Form of server expression | Proportional | If data changes at a higher level... |
---|---|---|
sum (table_name.update_column_name) Where table_name.update_column_name is the update field for this series. |
Series should be proportional. | Lower levels are calculated by splitting the higher-level value according to the proportions in the Proportion Calculation series. |
avg (table_name.update_column_name) max (table_name.update_column_name) or min (table_name.update_column_name) Where table_name.update_column_name is the update field for this series. |
Series should be non-proportional. | Value for each lower level is set equal to value of parent level. |
Any other expression | Series should be non-proportional. | Data should not be changed except at lowest level. |
You can control how Demantra displays each series in a variety of ways.
Any series can have a color expression, which controls the background color of the series when displayed in a worksheet table.
For each numeric series, you can specify the format that worksheet tables should use when displaying the series. By specifying this format, you are also implicitly specifying the maximum possible size of numbers in the series.

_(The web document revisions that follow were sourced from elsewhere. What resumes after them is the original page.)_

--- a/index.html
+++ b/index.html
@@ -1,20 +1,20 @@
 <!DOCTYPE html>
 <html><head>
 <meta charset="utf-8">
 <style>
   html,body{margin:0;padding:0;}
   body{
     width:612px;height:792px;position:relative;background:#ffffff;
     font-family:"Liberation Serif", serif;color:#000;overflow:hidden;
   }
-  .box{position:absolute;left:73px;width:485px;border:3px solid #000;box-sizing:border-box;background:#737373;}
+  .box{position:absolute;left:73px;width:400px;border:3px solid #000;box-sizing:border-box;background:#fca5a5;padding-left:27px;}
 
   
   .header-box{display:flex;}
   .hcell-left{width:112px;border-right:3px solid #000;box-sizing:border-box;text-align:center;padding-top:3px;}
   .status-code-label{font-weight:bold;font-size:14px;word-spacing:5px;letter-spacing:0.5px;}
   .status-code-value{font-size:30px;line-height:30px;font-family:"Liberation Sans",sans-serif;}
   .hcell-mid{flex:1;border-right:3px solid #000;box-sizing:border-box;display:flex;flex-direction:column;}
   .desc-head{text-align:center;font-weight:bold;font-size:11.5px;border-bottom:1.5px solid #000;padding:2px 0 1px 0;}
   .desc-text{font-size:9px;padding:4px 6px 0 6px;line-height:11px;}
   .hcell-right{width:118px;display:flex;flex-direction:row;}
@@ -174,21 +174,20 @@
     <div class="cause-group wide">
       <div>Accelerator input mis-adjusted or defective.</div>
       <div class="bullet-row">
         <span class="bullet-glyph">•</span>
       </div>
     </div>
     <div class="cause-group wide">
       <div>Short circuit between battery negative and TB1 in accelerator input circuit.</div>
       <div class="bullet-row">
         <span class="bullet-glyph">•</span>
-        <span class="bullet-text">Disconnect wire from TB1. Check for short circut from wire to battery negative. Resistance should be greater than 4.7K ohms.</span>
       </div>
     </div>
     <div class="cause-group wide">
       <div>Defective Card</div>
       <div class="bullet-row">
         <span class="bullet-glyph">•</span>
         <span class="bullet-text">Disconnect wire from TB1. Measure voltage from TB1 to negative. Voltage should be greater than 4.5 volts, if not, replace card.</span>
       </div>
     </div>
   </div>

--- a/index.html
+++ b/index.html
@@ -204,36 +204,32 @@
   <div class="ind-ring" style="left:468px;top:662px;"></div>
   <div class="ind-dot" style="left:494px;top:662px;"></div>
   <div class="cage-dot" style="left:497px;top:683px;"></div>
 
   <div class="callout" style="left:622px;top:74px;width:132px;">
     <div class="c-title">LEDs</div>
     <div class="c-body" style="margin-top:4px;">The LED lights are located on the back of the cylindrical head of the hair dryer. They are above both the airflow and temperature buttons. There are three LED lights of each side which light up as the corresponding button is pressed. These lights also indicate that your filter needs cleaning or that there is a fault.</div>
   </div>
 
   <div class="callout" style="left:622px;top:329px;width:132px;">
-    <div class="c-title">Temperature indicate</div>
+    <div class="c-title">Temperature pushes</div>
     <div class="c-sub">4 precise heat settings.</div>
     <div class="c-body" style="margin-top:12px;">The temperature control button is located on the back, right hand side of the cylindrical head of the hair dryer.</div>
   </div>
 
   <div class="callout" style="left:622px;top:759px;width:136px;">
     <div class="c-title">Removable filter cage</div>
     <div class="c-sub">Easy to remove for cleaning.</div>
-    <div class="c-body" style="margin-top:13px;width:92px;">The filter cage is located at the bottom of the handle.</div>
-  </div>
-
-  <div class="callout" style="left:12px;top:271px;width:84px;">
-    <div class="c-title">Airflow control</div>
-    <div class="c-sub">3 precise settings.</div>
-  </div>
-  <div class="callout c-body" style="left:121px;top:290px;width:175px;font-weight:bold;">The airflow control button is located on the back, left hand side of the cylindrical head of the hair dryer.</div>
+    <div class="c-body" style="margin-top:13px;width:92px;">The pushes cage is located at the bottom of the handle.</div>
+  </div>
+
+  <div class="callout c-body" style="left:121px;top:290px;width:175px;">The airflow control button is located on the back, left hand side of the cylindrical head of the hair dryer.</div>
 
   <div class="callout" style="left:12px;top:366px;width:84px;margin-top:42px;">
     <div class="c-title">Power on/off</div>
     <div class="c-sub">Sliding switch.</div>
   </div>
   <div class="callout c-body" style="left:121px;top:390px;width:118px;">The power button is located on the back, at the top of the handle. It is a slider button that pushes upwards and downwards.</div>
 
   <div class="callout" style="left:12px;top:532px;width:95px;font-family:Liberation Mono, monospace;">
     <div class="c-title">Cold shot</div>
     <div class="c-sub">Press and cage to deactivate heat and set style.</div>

For example, if the display format of a series is ##,###.##, the maximum size of a number in this series is 99999.99.
Summary rows may appear in a worksheet as either rows or columns, or both as shown in the example below:
For each series, you also can specify a summary function or expression for use only within the worksheet. The following figure shows examples of Total and Average, in a worksheet:
The summary is only for display and the results are not stored in the database. However, to avoid user confusion, you should probably summarize data in a manner consistent with the server or client expressions you define for this series; see “Series Calculation: Using Both Server and Client Expressions”.
For example, if you define this series by a server expression that sums data, the summary function should probably be Total.
The worksheet table may also include subtotal rows. The following shows an example:
A given series can be summarized in different ways within a single worksheet table, although that usually means that the series is useful only within that worksheet.
You can customize the summary line to provide flexibility in cross tabulating columns/rows, and reporting purposes. These customizations include:
Hiding or showing the summary
Freezing the summary in a particular place on the worksheet
Setting the summary location
To toggle the Summary Line
It is often desirable to eliminate the summary line within a given section of the cross-tabulated worksheet. For example, you may not wish to see a summary of all promotions within a scenario because a separate view is used for this purpose.
From the Collaborator Workbench, open the worksheet whose summary line you want to configure.
From the Worksheet menu, choose Layout Designer.
The Worksheet Designer appears.
Click the Layout button.
Right-click on the series that you want to configure, and either enable or disable the Show Summary check box.
Click Ok.
The worksheet is refreshed to show or hide the summary line.
Freezing the Summary Line
If there are many rows in a table, it is useful to display the worksheet summary as the top row and then freeze that row so that it remains in position as you scroll down the page. Only the overall summary of a worksheet is freezable. The overall summary corresponds to the outermost summarized level. Only summary rows on the top row or left-most row can be frozen. Otherwise, the menu option is disabled.
From the Collaborator Workbench, open the worksheet whose summary line you want to configure.
From the View menu, choose Freeze Overall Summary.
To set the Summary Line position
1. From the Collaborator Workbench, open the worksheet whose summary line you want to configure.
2. From the Worksheet menu, choose Layout Designer.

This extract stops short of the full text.